SEC Sets New Record for Money Awarded to Whistleblowers in a Fiscal Year

On January 14, the U.S. Securities and Exchange Commission (SEC) announced a $600,000 whistleblower award issued to an individual whose disclosures and assistance helped lead to a successful SEC enforcement action. With this award, the SEC Whistleblower Program surpassed last year’s record for total amount awarded in a fiscal year.

According to the SEC’s Final Order, the awarded whistleblower “provided new, detailed, and highly valuable information and substantial assistance during the course of an open investigation.” The whistleblower met with SEC enforcement staff multiple times and provided critical investigative leads. 

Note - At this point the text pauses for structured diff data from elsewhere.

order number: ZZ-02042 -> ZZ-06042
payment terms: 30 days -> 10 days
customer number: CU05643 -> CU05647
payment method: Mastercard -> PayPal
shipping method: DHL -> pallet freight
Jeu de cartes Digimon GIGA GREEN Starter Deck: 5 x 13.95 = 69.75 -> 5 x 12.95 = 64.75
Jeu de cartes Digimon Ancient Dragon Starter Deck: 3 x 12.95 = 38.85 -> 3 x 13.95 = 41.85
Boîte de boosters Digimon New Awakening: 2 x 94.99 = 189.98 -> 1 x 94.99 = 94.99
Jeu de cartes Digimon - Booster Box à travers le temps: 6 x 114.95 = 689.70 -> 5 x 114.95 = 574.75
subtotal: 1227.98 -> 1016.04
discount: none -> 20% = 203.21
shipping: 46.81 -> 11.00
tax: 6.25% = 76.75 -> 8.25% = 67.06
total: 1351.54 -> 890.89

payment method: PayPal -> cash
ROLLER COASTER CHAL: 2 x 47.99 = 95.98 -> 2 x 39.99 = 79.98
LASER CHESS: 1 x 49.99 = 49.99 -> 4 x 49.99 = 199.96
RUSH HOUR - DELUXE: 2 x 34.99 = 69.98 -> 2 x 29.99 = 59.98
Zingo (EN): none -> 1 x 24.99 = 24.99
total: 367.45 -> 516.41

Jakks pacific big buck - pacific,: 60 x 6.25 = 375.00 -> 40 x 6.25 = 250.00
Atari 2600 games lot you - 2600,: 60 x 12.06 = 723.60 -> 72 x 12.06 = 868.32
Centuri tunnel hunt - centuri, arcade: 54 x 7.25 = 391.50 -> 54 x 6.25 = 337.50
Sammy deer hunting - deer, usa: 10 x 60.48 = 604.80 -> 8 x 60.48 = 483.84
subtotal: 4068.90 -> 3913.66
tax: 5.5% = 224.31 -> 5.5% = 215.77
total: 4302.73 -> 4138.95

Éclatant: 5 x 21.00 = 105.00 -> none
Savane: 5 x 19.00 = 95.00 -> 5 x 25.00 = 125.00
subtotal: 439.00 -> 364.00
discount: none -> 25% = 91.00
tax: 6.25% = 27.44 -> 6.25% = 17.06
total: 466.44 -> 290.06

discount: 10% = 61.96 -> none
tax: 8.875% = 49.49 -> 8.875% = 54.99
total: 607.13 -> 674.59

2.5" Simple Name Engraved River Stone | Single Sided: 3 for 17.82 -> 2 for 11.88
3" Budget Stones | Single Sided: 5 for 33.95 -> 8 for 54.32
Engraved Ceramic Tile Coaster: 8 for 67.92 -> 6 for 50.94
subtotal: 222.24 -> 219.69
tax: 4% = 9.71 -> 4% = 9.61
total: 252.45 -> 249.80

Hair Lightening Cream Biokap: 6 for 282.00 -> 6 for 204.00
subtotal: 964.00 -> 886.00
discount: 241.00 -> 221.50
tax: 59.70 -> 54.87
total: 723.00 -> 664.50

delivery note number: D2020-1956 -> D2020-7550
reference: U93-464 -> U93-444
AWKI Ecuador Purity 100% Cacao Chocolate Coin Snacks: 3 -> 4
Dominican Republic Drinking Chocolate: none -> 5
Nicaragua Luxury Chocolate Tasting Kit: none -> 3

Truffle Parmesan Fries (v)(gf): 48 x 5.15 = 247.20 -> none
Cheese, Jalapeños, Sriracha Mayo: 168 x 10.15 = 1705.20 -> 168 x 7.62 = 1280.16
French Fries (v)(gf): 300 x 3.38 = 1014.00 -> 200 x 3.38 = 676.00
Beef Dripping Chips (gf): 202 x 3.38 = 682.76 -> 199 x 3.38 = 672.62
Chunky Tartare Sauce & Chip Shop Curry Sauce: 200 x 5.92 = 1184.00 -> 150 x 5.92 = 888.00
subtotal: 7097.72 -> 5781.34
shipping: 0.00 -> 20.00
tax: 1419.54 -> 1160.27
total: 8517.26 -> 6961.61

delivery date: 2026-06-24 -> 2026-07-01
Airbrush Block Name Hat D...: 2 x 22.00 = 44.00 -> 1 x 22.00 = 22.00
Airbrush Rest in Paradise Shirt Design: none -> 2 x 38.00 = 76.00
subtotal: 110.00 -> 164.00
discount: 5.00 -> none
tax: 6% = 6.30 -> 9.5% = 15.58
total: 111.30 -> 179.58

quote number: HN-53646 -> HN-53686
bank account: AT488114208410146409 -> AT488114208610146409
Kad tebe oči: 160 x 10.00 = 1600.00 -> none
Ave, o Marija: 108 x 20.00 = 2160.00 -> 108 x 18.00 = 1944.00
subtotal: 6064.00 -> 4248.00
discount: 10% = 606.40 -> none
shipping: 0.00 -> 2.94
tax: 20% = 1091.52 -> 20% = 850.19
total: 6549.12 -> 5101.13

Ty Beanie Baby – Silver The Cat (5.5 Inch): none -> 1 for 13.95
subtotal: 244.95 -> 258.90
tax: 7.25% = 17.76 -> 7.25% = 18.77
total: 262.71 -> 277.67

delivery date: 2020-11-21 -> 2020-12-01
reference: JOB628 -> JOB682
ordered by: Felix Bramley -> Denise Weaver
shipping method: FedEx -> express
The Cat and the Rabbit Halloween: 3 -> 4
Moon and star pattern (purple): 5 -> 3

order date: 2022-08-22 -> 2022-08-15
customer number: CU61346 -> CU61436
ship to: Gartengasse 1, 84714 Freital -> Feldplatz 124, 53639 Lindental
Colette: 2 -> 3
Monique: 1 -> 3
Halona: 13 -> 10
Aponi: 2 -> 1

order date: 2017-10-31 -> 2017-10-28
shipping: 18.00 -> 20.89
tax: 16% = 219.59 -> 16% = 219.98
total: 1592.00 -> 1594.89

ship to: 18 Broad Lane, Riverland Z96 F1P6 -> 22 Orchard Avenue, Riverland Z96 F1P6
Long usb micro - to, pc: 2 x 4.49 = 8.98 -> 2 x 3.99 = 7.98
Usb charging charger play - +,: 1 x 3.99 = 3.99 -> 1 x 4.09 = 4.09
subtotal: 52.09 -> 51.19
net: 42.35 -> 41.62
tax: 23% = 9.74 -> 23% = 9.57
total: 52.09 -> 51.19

Since the 2021 fiscal year began on October 1, 2020, the SEC has awarded over $176 million to 28 individuals. This is a new record for the total dollar amount awarded to whistleblowers in a fiscal year. The previous record was set in the 2020 fiscal year when the SEC awarded approximately $175 million to 39 individuals.

“The whistleblower met with staff multiple times and provided substantial assistance to the investigation that led to the SEC’s enforcement action,” said Jane Norberg, Chief of the SEC’s Office of the Whistleblower. “We hope these awards continue to encourage individuals with information regarding possible securities laws violations to report to the Commission.”

The Final Order for this award also outlines an award denial for a second claimant related to the same enforcement action. The SEC determined that there was no nexus between this claimant’s disclosure and the covered enforcement action. According to the order, “Claimant 2’s tip contains no allegations about the Respondents charged in the Covered Action, and the record is clear that the Enforcement staff responsible for the Covered Action did not receive Claimant 2’s information directly or indirectly through other Enforcement staff.” The claimant argued their disclosure, while not directly related to the Respondents charged in the Covered Action, was in the “pool of operative facts” that the SEC would use when launching investigations into the particular forms of “novel conduct” detailed in the disclosure. However, the SEC ruled that just because the claimant previously filed a disclosure “does not mean that Claimant 2 is then eligible for every future enforcement action involving similar securities law violations.”

Through the SEC Whistleblower Program, qualified whistleblowers, individuals who voluntarily provide the SEC original information that leads to a successful enforcement action, are entitled to a monetary award of 10-30% of funds recovered by the government. According to the SEC, “all payments are made out of an investor protection fund established by Congress that is financed entirely through monetary sanctions paid to the SEC by securities law violators.”

Since issuing its first award in 2012, the SEC has awarded more than $738 million to 134 whistleblowers. In addition to whistleblower awards, the SEC Whistleblower Program provides anti-retaliation protections to whistleblowers. These include confidentiality. Thus, the SEC does not disclose any information that may reveal a whistleblower’s identity.